→ Data supplied
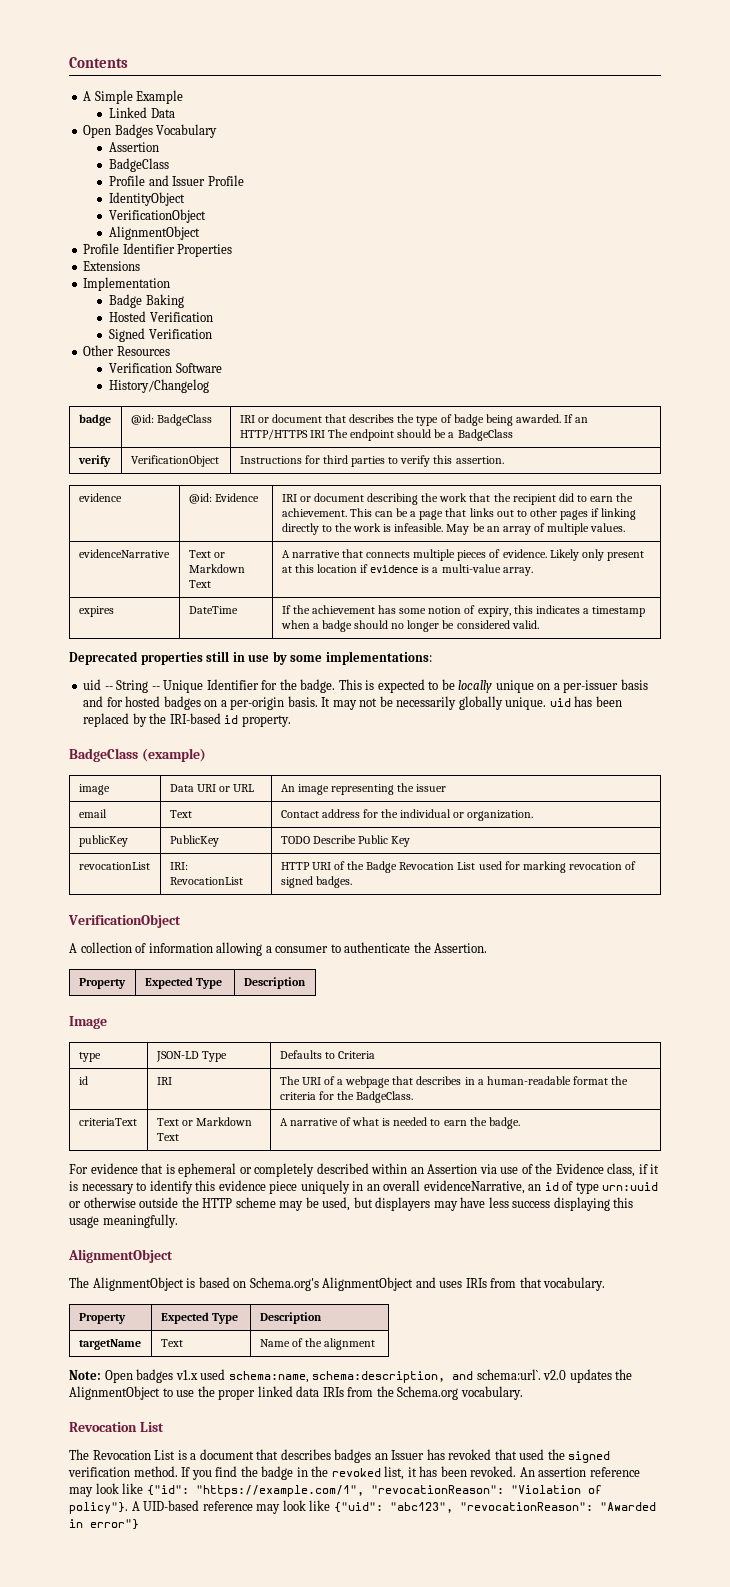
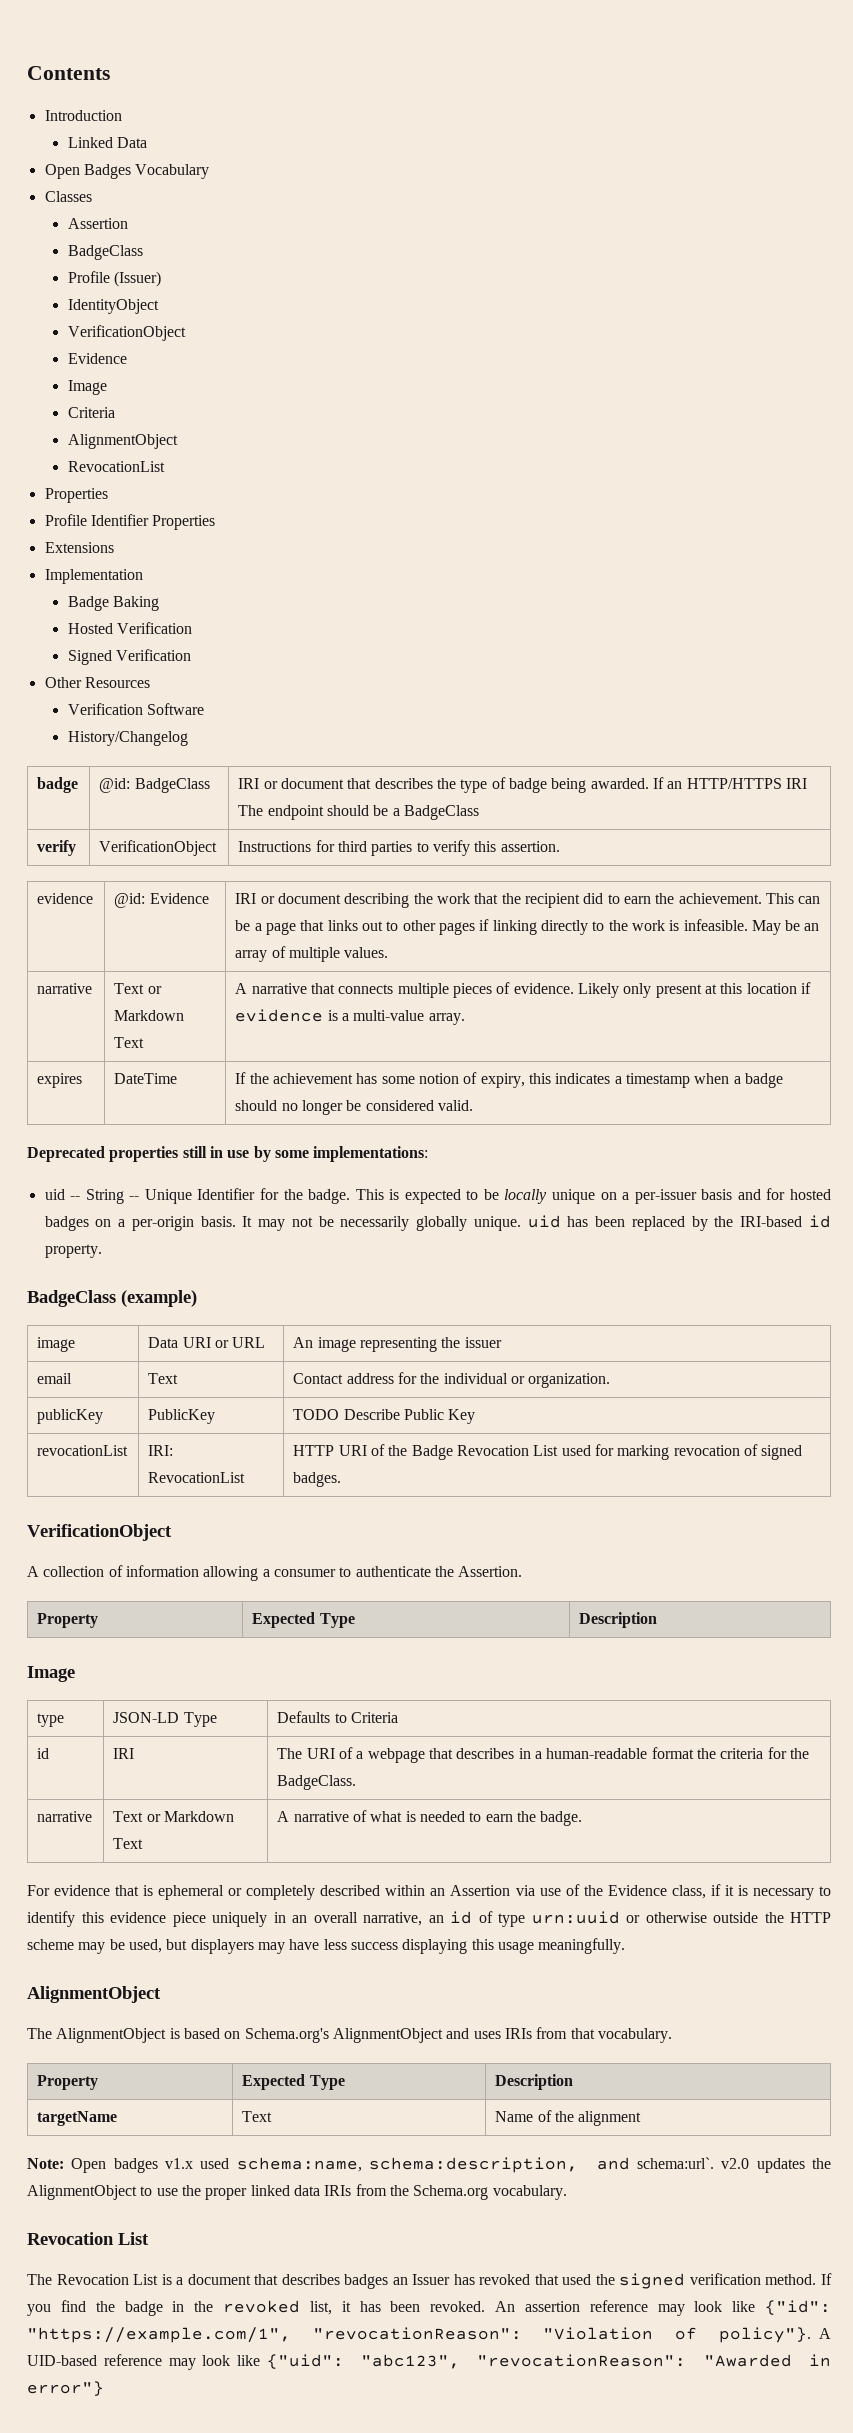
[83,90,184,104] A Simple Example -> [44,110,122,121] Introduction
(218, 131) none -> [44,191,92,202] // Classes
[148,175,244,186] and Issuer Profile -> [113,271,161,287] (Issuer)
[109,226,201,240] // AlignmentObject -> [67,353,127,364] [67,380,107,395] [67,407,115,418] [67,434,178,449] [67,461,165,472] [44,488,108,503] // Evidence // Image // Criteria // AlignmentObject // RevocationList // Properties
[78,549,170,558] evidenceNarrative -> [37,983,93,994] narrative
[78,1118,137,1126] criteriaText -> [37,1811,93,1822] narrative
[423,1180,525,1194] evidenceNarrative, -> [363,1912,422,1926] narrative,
--
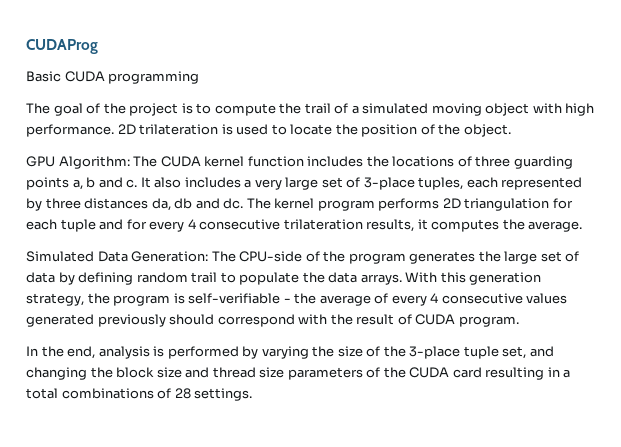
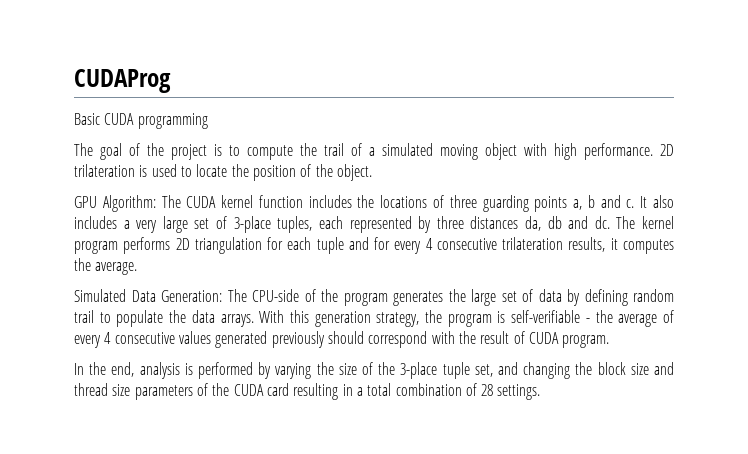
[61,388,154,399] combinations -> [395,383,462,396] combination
...
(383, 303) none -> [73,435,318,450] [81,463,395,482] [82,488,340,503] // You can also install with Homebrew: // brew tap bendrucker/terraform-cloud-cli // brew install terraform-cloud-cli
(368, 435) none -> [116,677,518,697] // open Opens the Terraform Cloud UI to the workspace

→ What is being asked
Here the output must be the lines above from the line with "[78,549,170,558] evidenceNarrative ->" to the line with "[423,1180,525,1194] evidenceNarrative, ->", both included, duplicated word for word and nothing else.

→ Response below
[78,549,170,558] evidenceNarrative -> [37,983,93,994] narrative
[78,1118,137,1126] criteriaText -> [37,1811,93,1822] narrative
[423,1180,525,1194] evidenceNarrative, -> [363,1912,422,1926] narrative,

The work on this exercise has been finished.